- It creates a whole disk image instead of importing partitions.
This makes it difficult to access domU filesystems from dom0, but
this is often necessary for management.
That's just part of the goal of making the domU environment as similar
as possible to the dom0. Having a single disk image passed in
means you
can keep boot info, root fs and swap all in the same place in the host
OS.
I understand the motivation here, but it does make it much harder to
manipulate the domU filesystem from dom0. I personally couldn't
figure out how to mount a domU partition when using the whole-disk
method. I imagine that it's even more complicated when the domU has
its own LVM volumes.
This issue aside, I do like the idea of having a single disk image
for each domU, though, since it keeps things simple. It's nice to
have the kernel, swap partition, and main partition (and whatever
else) all in one place. But it seems very inelegant to use the
ancient DOS partitioning scheme and then put LVM on top of it.
Things would be simpler if a domU could start out with LVM right on
top of the disk image, like if you ran 'pvcreate /dev/sda' in the
domU. Then you wouldn't need a separate /boot partition; it could be
just another LVM volume. I know that this is problematic for "real"
installations of Linux, because of the BIOS <1024 cylinder limitation
(is that still an issue?), and because grub doesn't understand LVM.
But the first limitation simply doesn't exist with a domU under Xen
(I hope), and the second can be worked around -- I imagine that
making pygrub understand LVM would be easier than making grub
understand LVM, since there aren't the same memory/space limitations.
In short, why emulate all crufty old mechanics of booting and
partitioning a PC when Xen provides a way to (finally) avoid it? You
would lose the ability to image a domU disk image right onto a real
disk and then boot a real machine with that disk, but I think that's
the only thing, and it's pretty minor.
- It doesn't provide an option for creating images on LVM volumes.

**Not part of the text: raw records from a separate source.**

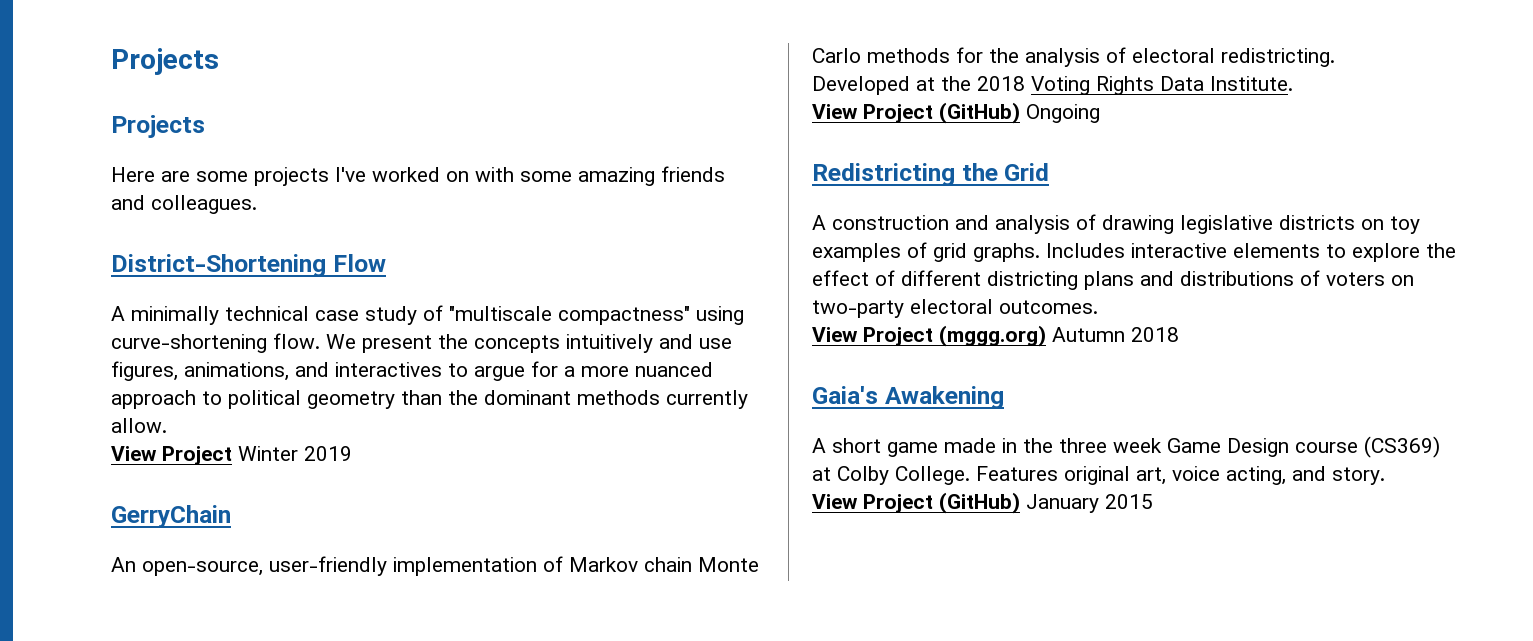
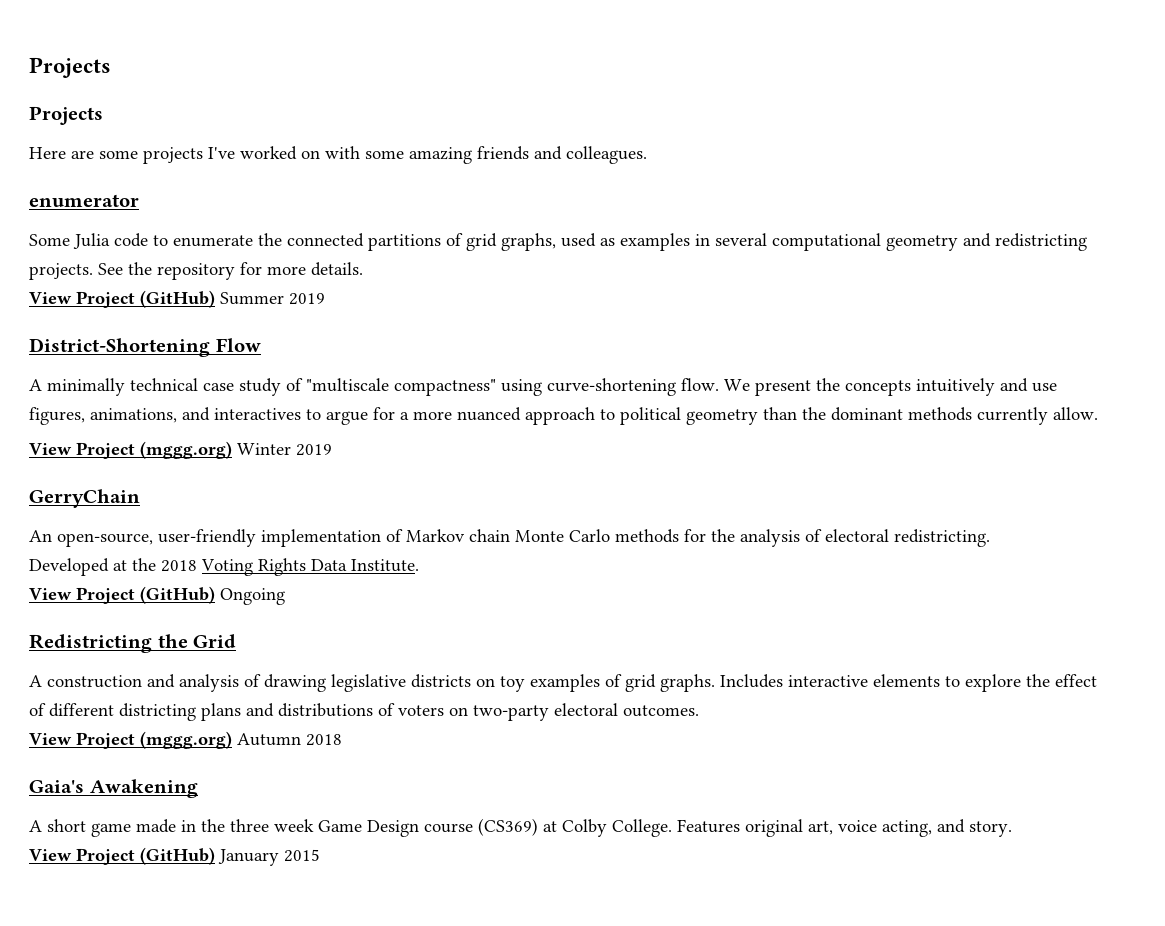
(257, 204) none -> [29,194,139,207] [29,233,1087,251] [29,262,363,280] [29,290,325,308] // enumerator // Some Julia code to enumerate the connected partitions of grid graphs, used as examples in several computational geometry and redistricting projects. See the repository for more details. // View Project (GitHub) Summer 2019
(232, 455) none -> [140,441,232,459] (mggg.org)

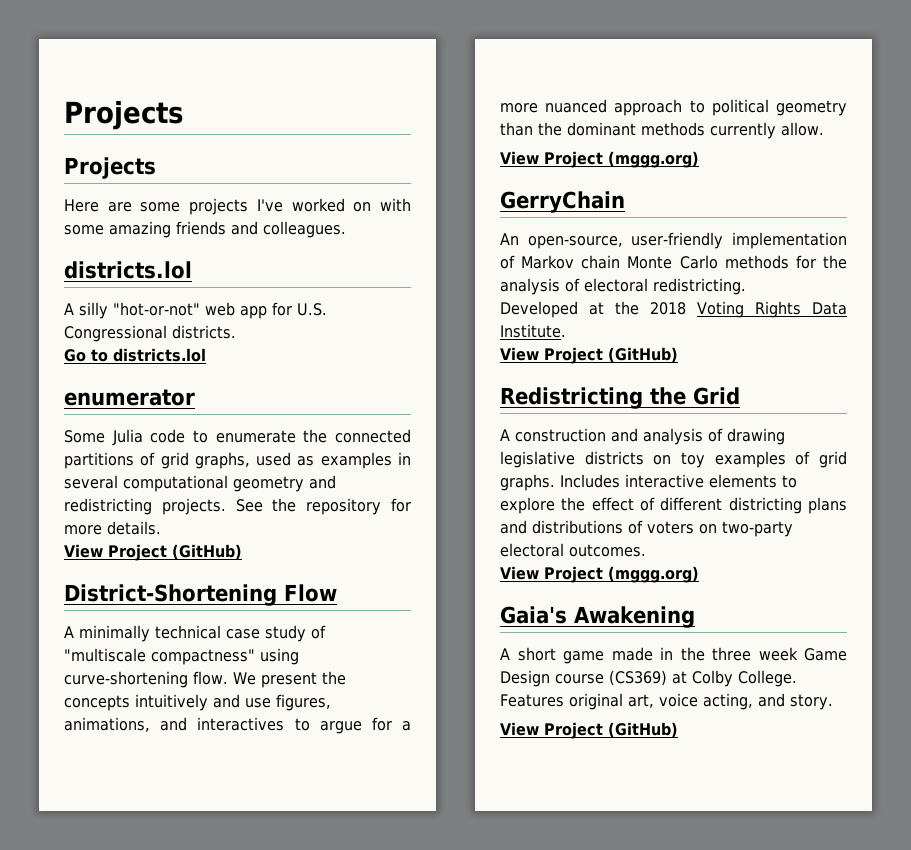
(647, 155) none -> [64,261,192,279] [64,302,327,319] [64,325,236,342] [64,348,206,362] // districts.lol // A silly "hot-or-not" web app for U.S. Congressional districts. // Go to districts.lol
[220,292,325,305] Summer 2019 -> (242, 552) none
[237,443,332,456] Winter 2019 -> (699, 159) none
[220,588,285,605] Ongoing -> (678, 355) none
[237,733,342,746] Autumn 2018 -> (699, 574) none
[218,849,320,866] January 2015 -> (678, 730) none

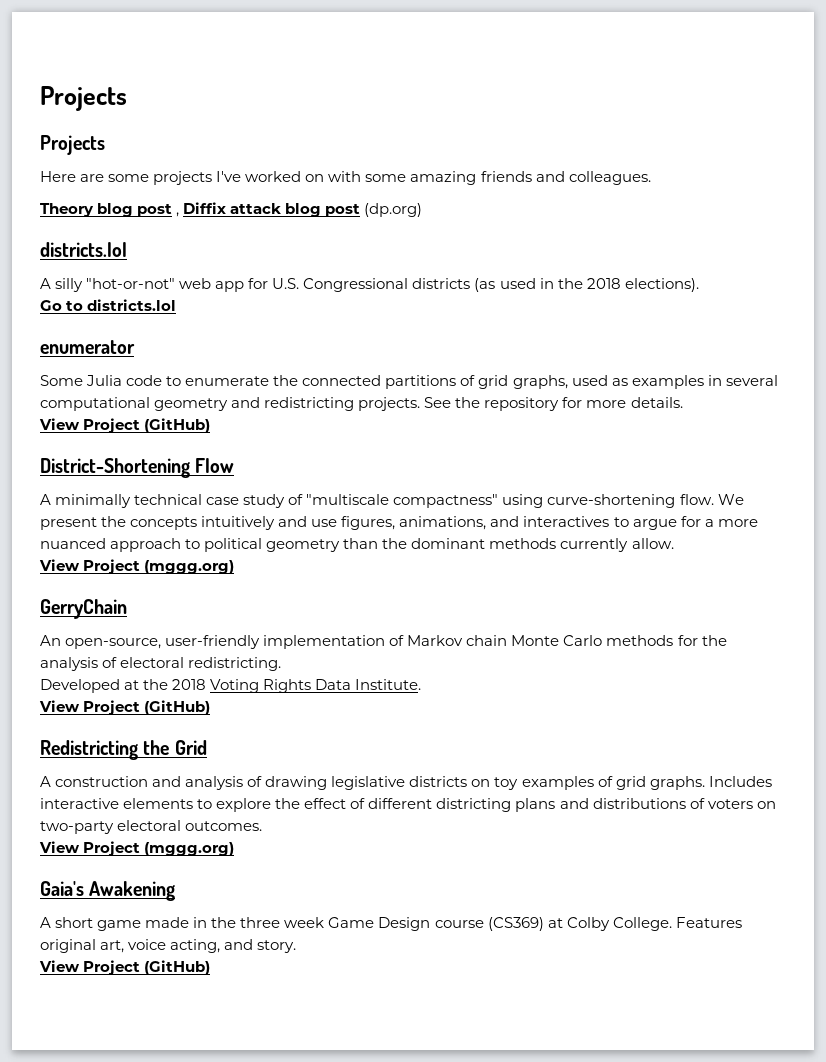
(346, 229) none -> [40,202,423,217] // Theory blog post , Diffix attack blog post (dp.org)
[172,325,236,339] districts. -> [412,278,699,292] districts (as used in the 2018 elections).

If you already have an LVM volume, you can simply specify that and it
just works (most of my test xen installs are to LVM.)
That's good to know... The script doesn't make it clear that it has
that capability. If I remember right, I tried that, and the config
file said file:/dev/VolGroup00/fc5_root, or something like that
instead of phy:.., which seems like an error. (I was still having
other Xen problems so I never got it working this way.) The LVM
volume already has a size, so what happens when you specify a disk
image size to the installer script?
Or you could use a kernel from xensource that has the xennet driver
compiled into the kernel. I don't know why the developers decided to
take the driver out of the kernel.
The default networking with Xen uses netfront/back and bridging, so
that's what we compile in. Is there really a strong need for xennet
too?
I'm not an expert on Xen network drivers... All I know is that when I
booted the jailtime.org FC5 image (and a Centos 4.2 image that I
created myself) using the stock FC5 xenU kernel, that it would say
there was no eth0 on boot. I managed to get eth0 to show up by
loading the xennet kernel module, as recommended by someone on the
xensource xen-users list. If there's way to get a domU's eth0 to
show up using the stock XenU kernel and without loading a module,
that would be great. How would I do this?